Records for this task =
━━━━━━
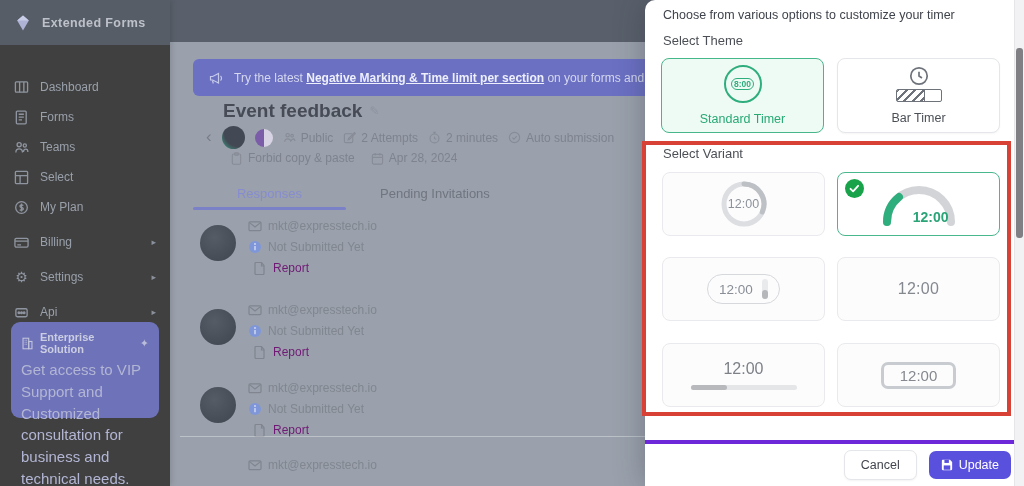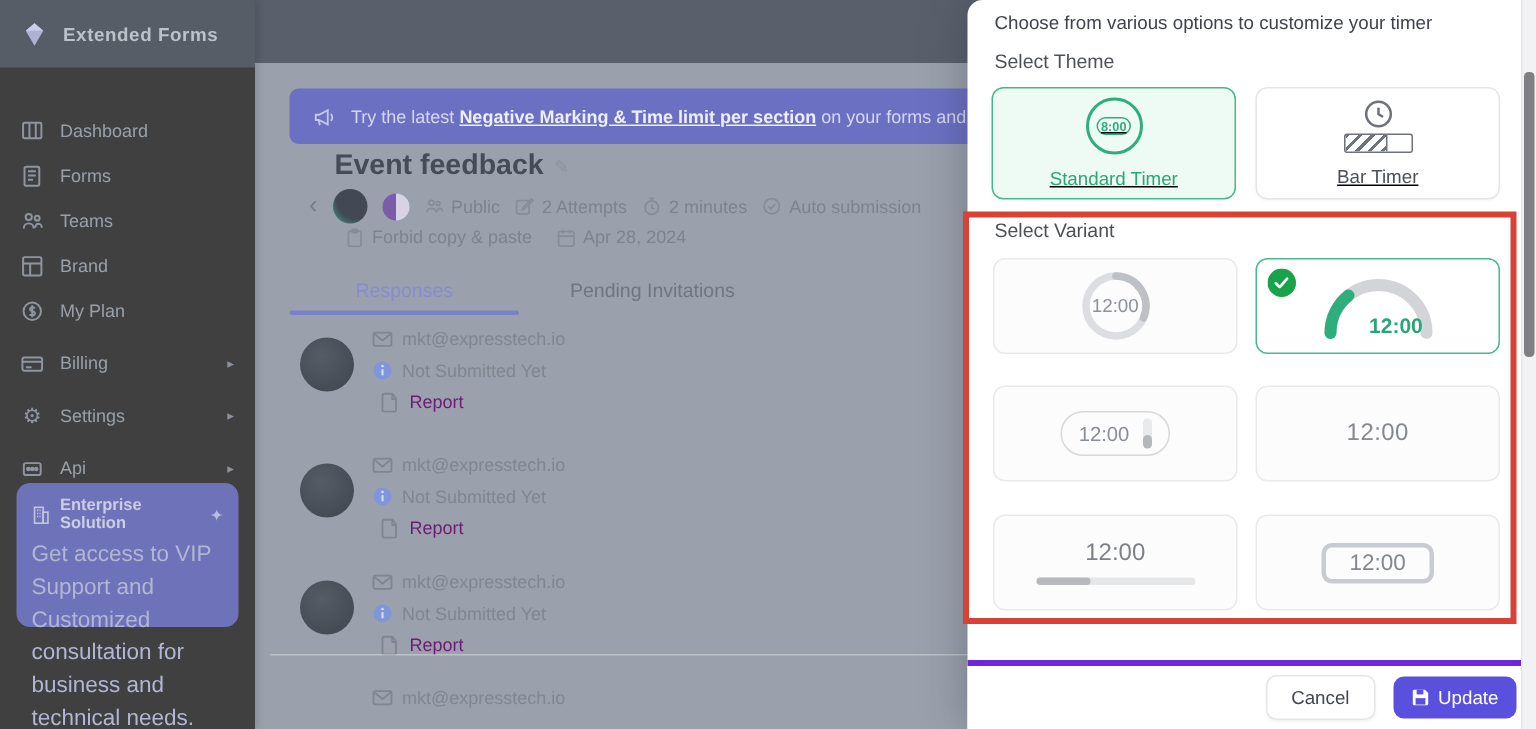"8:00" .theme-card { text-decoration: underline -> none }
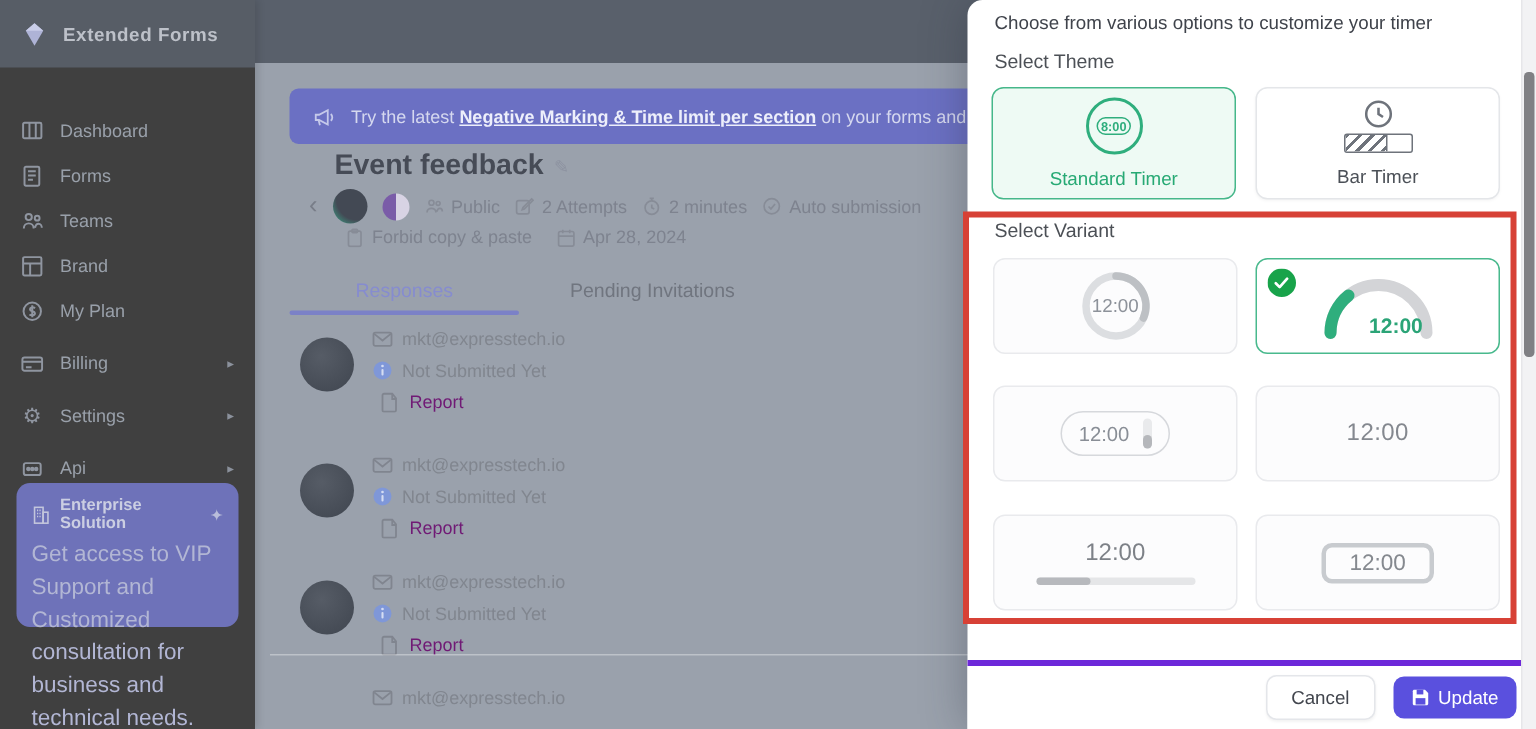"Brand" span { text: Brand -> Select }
━━━━━━
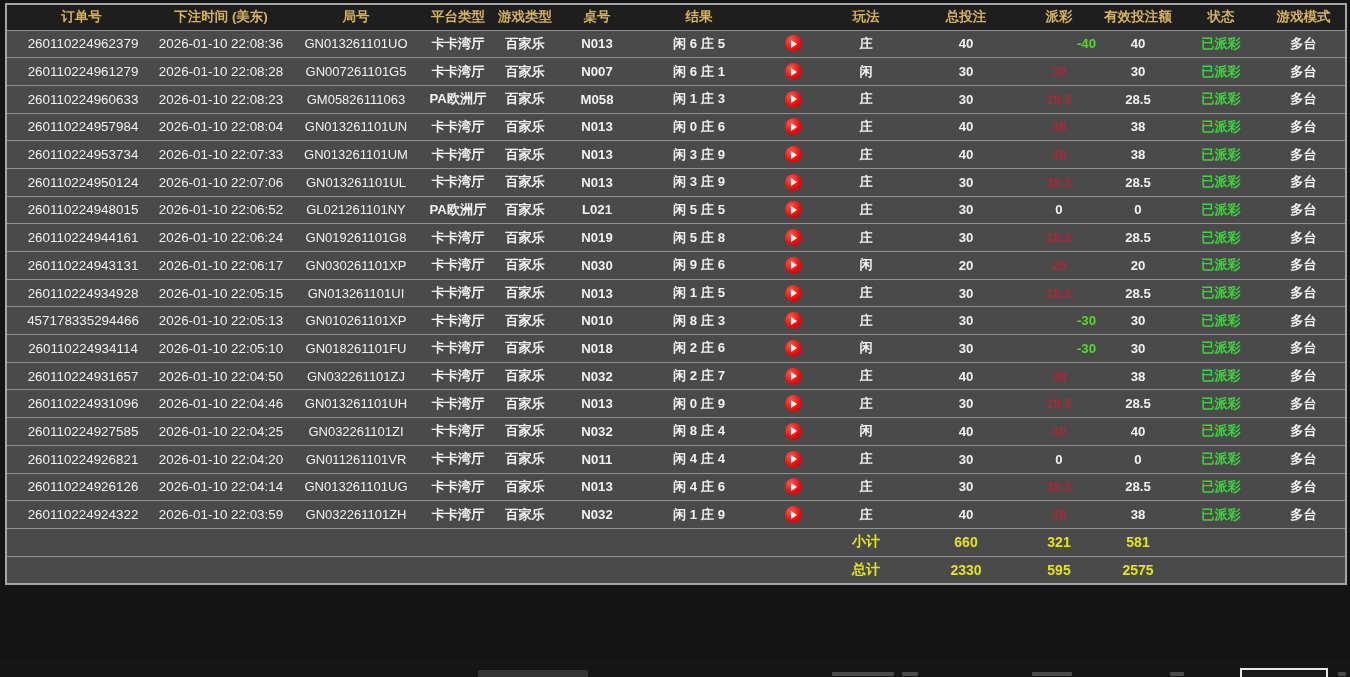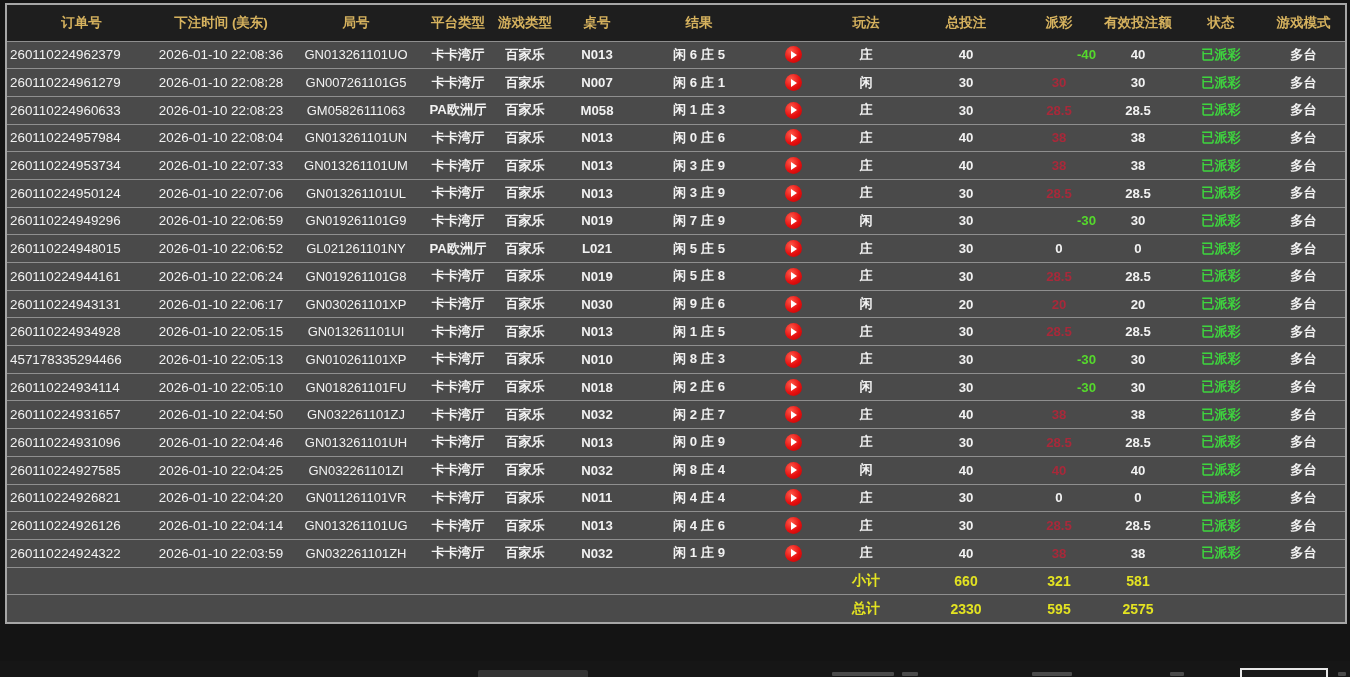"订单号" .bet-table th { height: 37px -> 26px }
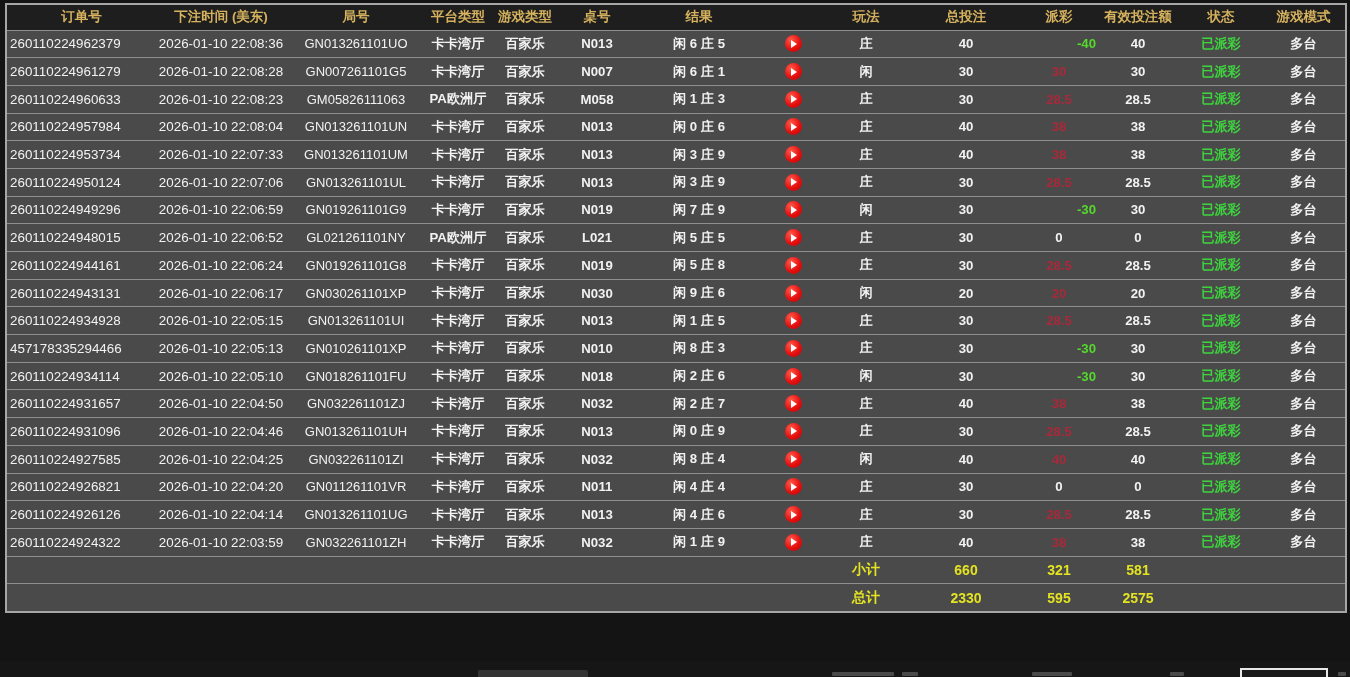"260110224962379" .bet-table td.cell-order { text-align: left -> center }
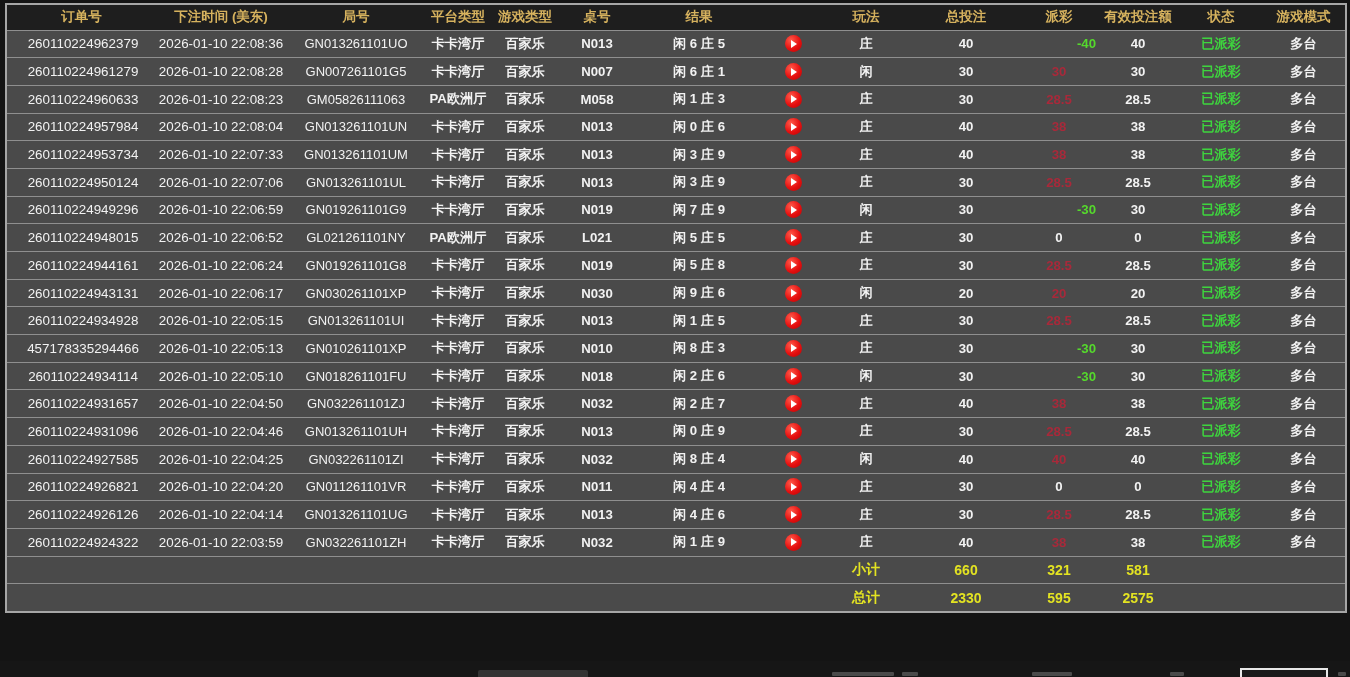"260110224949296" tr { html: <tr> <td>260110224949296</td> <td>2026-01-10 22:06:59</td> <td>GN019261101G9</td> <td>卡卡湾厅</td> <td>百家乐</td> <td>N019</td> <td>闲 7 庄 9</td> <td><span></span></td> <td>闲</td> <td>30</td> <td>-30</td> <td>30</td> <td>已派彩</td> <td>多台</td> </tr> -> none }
━━━━━━
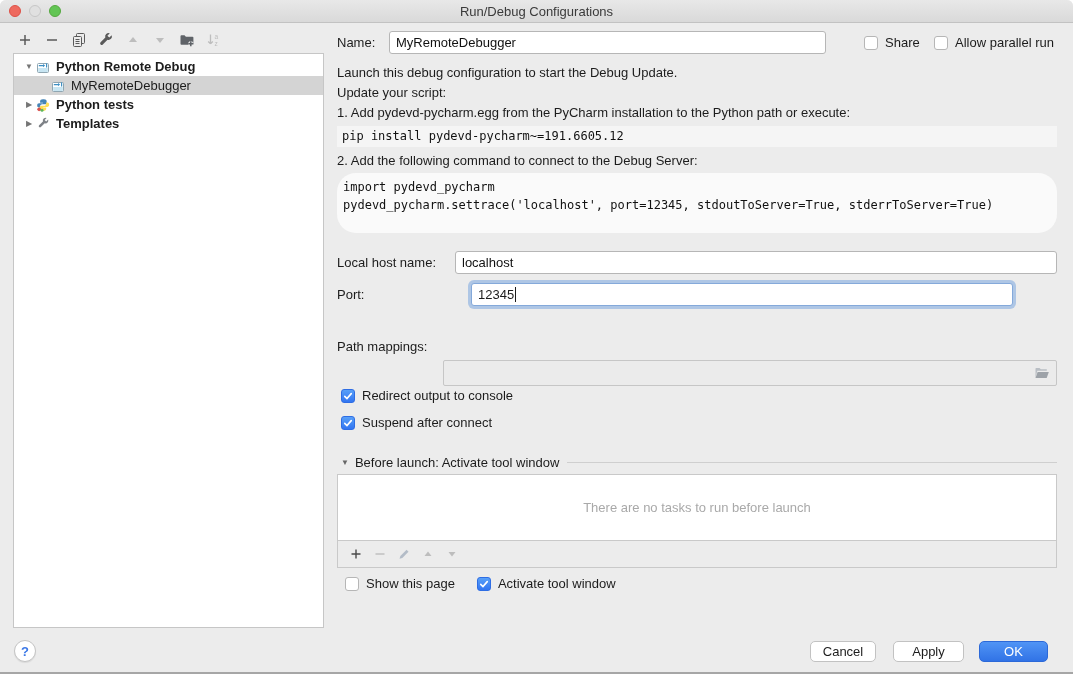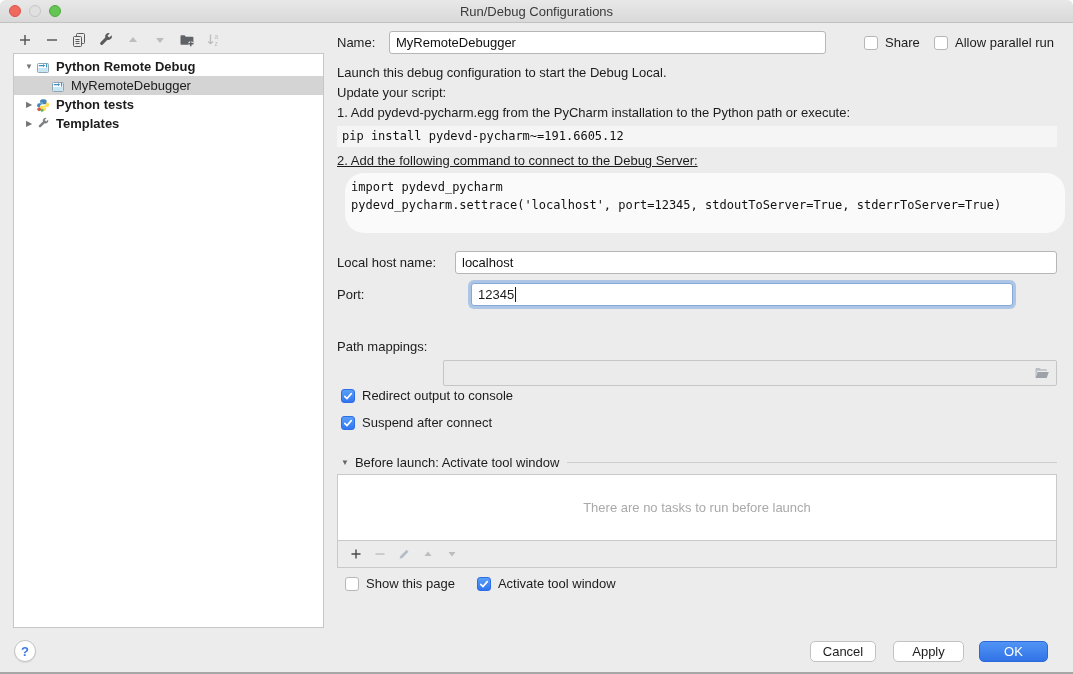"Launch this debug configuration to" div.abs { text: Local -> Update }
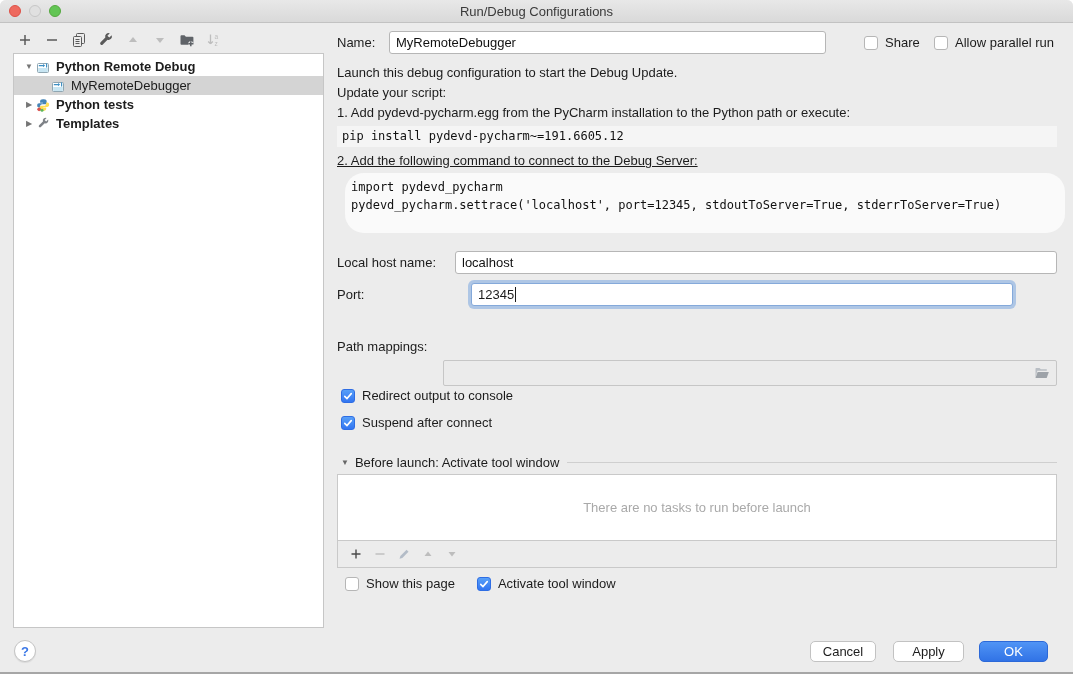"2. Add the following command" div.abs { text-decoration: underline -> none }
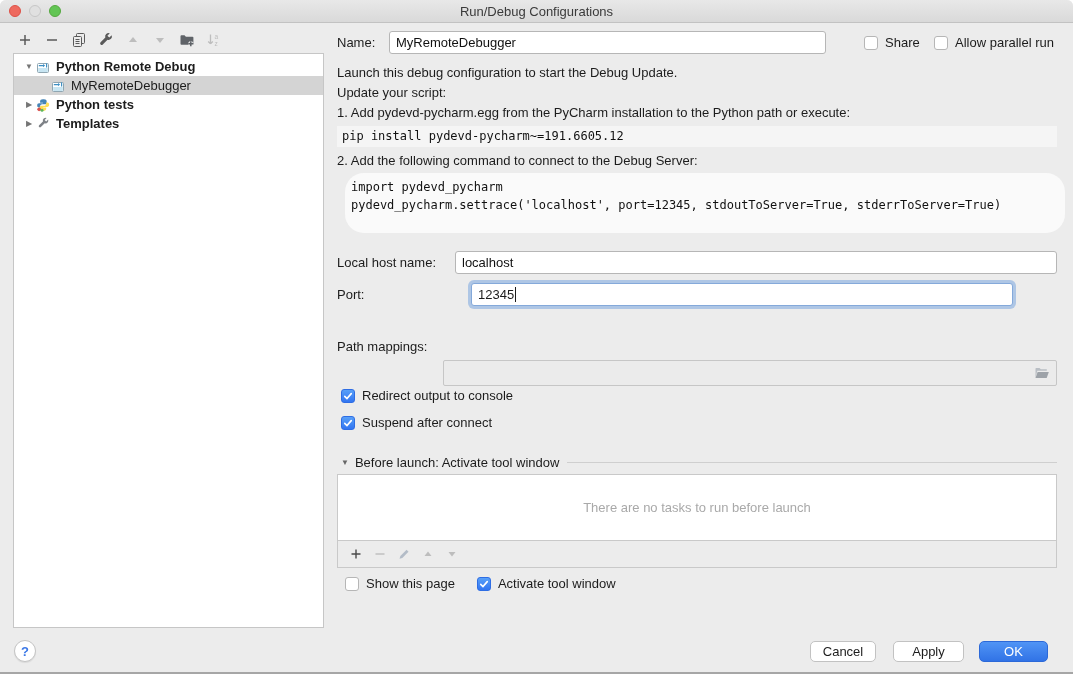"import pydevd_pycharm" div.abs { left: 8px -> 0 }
━━━━━━
Task description = Within the listing above, copy exactly the lines that start at the one with "text-align: left ->" and continue through the one with "html: <tr> <td>260110224949296</td>". Omit pictures.

Exercise response =
"260110224962379" .bet-table td.cell-order { text-align: left -> center }
"260110224949296" tr { html: <tr> <td>260110224949296</td> <td>2026-01-10 22:06:59</td> <td>GN019261101G9</td> <td>卡卡湾厅</td> <td>百家乐</td> <td>N019</td> <td>闲 7 庄 9</td> <td><span></span></td> <td>闲</td> <td>30</td> <td>-30</td> <td>30</td> <td>已派彩</td> <td>多台</td> </tr> -> none }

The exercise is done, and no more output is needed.